Фермеры бывают в Швейцарии раз в год — навещают семьи. Их родители совсем не радовались переезду: «У пожилых людей свое представление о России».
— Думают, здесь темно и холодно с утра до вечера, — улыбается Марсель.
— Потому что раньше так учили: «Россия плохая, там страшно», — замечает Райхлин.
Флориан признается: когда ехал сюда, ожидал, что все будет гораздо хуже, чем оказалось на самом деле. Того же мнения и Марсель: «Я был готов на все. А потом посмотрел: «Да вроде бы ничего так».
«Двадцать четыре часа на связи»
Они шутят, что по России ездили только «от аэропорта до Калуги», но потом выясняется, что были и в Петербурге, Белгороде, Воронеже, Волгограде. Однако большую часть года проводят в Горбенках.
«Мы оба живем нашей фермой, — подчеркивает Марсель. — Двадцать четыре часа на связи. И на тракторе ездим, и при осеменении присутствуем. У нас никто не делает работу, которую мы не могли бы выполнить сами».
«Бывает, вызывают среди ночи: света нет, с коровами проблемы. В этом году ударила молния, сразу двух животных убила — они были на пастбище, рядом с деревом», — поясняет Флориан.
Спрашиваю, чем больше всего нравится заниматься, и фермеры отвечают наперебой: «Сеять», «Заготавливать корм», «Пускать молодняк первый раз на пастбище».
А вот зимой бывает некомфортно. «По сравнению со Швейцарией холодно. Когда месяц солнца не видно — это неприятно. Последние три-четыре года, правда, сильных морозов не было».
«Каждый должен понимать, что делает»
По словам иностранцев, самое сложное — организовать полный цикл производства, «начиная с корма для коровы до продажи молока».
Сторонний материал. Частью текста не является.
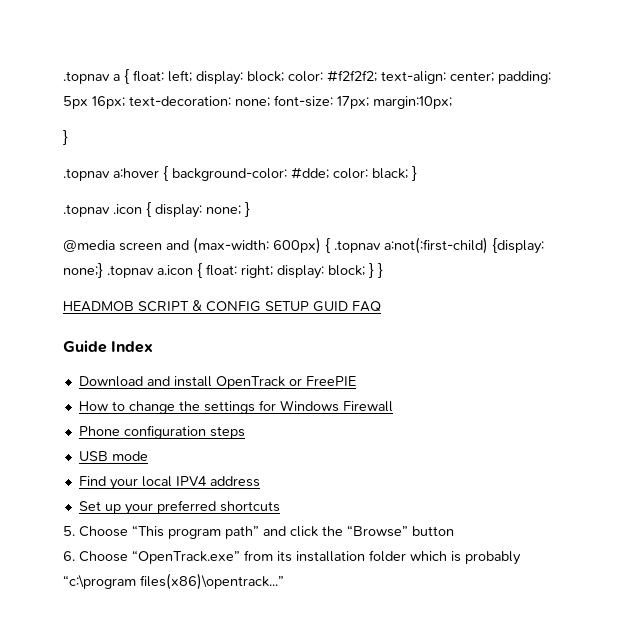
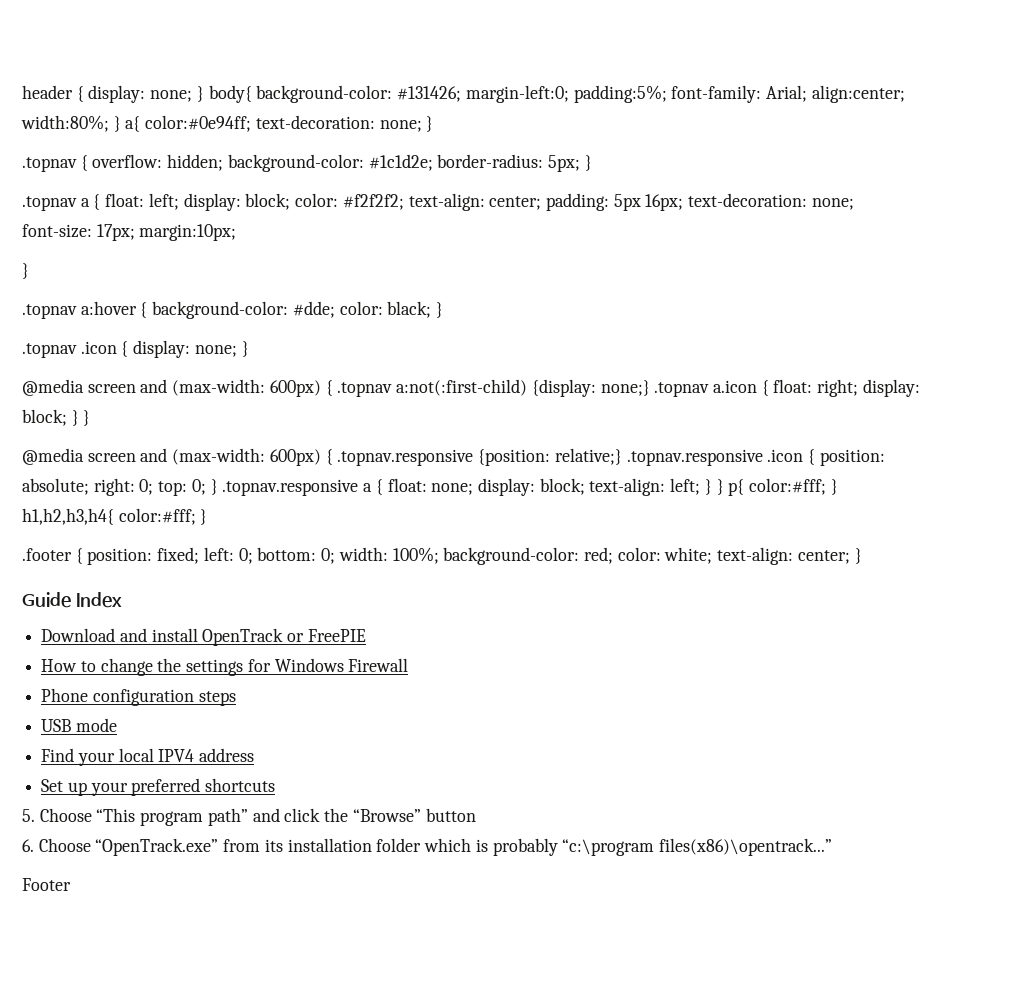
(63, 77) none -> [22,85,905,103] [21,115,434,132] [22,154,592,172] header { display: none; } body{ background-color: #131426; margin-left:0; padding:5%; font-family: Arial; align:center; width:80%; } a{ color:#0e94ff; text-decoration: none; } // .topnav { overflow: hidden; background-color: #1c1d2e; border-radius: 5px; } //
[63,300,381,312] HEADMOB SCRIPT & CONFIG SETUP GUID FAQ -> [22,448,885,466] [22,478,838,496] [22,508,208,525] [22,547,862,565] @media screen and (max-width: 600px) { .topnav.responsive {position: relative;} .topnav.responsive .icon { position: absolute; right: 0; top: 0; } .topnav.responsive a { float: none; display: block; text-align: left; } } p{ color:#fff; } h1,h2,h3,h4{ color:#fff; } // .footer { position: fixed; left: 0; bottom: 0; width: 100%; background-color: red; color: white; text-align: center; }
(284, 581) none -> [22,878,71,891] // Footer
«Нужно, чтобы каждый день все работало, крутилось. Вот мы заготовили сенаж, закрыли. Вверху, бывает, он подгнивает. И если трактористу лень убрать плохой корм, буренки заболеют, не дадут молока и мы ничего не продадим. Очень важно, чтобы каждый человек понимал, что и зачем он делает», — говорит Марсель.
Людей набирают в основном по сарафанному радио. Здесь работают целые семьи: жена — доярка, муж — тракторист или водитель. Но первое время приходилось сталкиваться с русской привычкой закладывать за воротник.
«Раньше часто бывало: один на смену не вышел, другой уехал на тракторе — пьяный вернулся назад. На первый раз прощали. Но потом это повторялось снова и снова: если кто-то пьет, бесполезно рассчитывать, что он исправится. Сейчас всех, кто злоупотребляет, уволили», — пожимает плечами Флориан.
Назад я возвращаюсь в компании трактористов. Один из них живет в соседнем Товарково, другой каждый день ездит из Калуги: перебрался из деревни в город, чтобы дети ходили в хорошую школу.
Но работу менять не стал, говорит, нравится ему у швейцарцев на ферме.